Спуск на воду двести шестого Лордкипанидзе не тревожил. Для этого надо было просто-напросто открыть ворота док-камеры, передвинуть туда корабль, закрыть ворота, включить насос и ожидать, пока вода поднимется. Еще недавно этот символический спуск обставлялся торжественно – толпа гостей, духовой оркестр, пышные речи и традиционная бутылка шампанского на шкертике. Но когда выпуск кораблей увеличился в несколько раз, торжества как-то сами собой отпали. Лишь изредка, когда кораблю присваивалось особенно знатное имя, спуск обставлялся с прежней пышностью. Обычно же он проходил в будничной обстановке, как и закладка, впрочем. Только бригада Василя Скибы по-прежнему отмечала закладку.

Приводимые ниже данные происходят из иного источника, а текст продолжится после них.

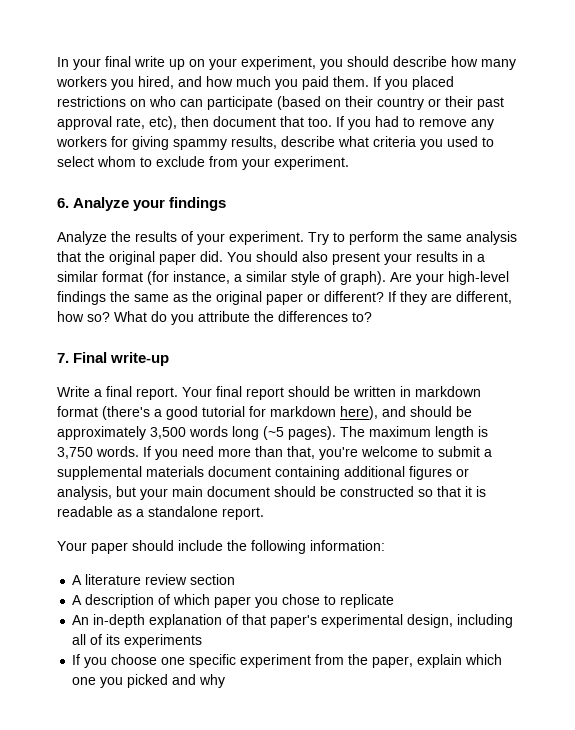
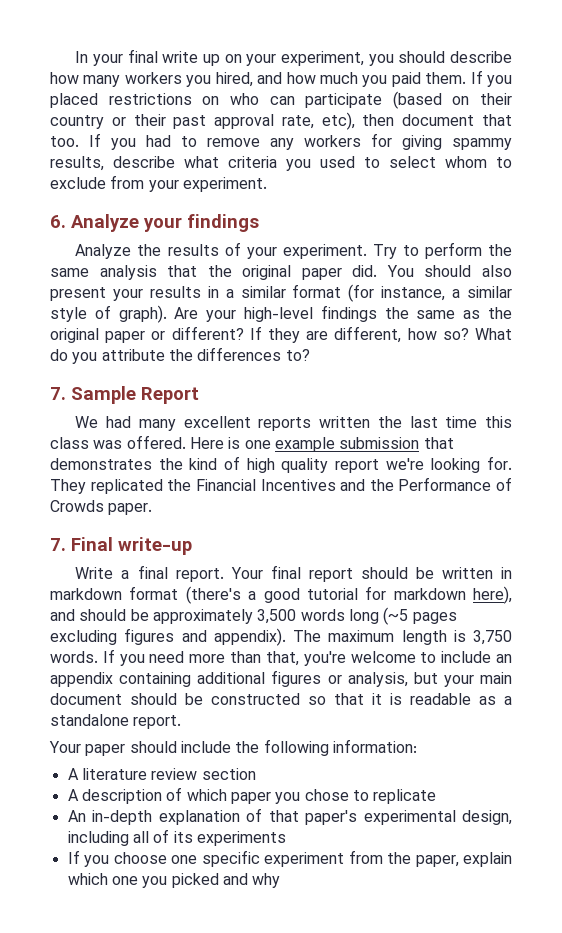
(372, 317) none -> [50,386,199,404] [75,416,512,431] [50,435,454,452] [50,456,512,473] [50,477,512,494] [50,500,153,515] // 7. Sample Report // We had many excellent reports written the last time this class was offered. Here is one example submission that demonstrates the kind of high quality report we're looking for. They replicated the Financial Incentives and the Performance of Crowds paper.
[288,426,336,440] pages). -> [412,612,457,624] [50,628,286,646] pages excluding figures and appendix).
[438,446,492,457] [57,466,271,480] submit a supplemental materials document -> [441,651,512,663] [50,672,113,687] include an appendix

Закладка тоже символическая – установка двух первых секций. Кормовых. Стало традицией к одной из этих секций прикреплять бронзовую табличку, на которой значилось, что, дескать, в такой-то день такого-то года сей корабль был заложен бригадой Василия Платоновича Скибы. Табличку прикрепляли у самого киля, потом закрывали металлической крышкой и аккуратно заваривали, чтобы морская вода в случае чего, упаси боже, не попортила.
Выпивать на заводе запрещалось строго-настрого. Но в такой день после работы вся бригада задерживалась в «бытовке». Дядя Вася извлекал из потайного угла заветную бутылку и рюмки. И все выпивали за то, чтобы новый корабль добре строился и долго старился и плавалось бы ему чтоб добре.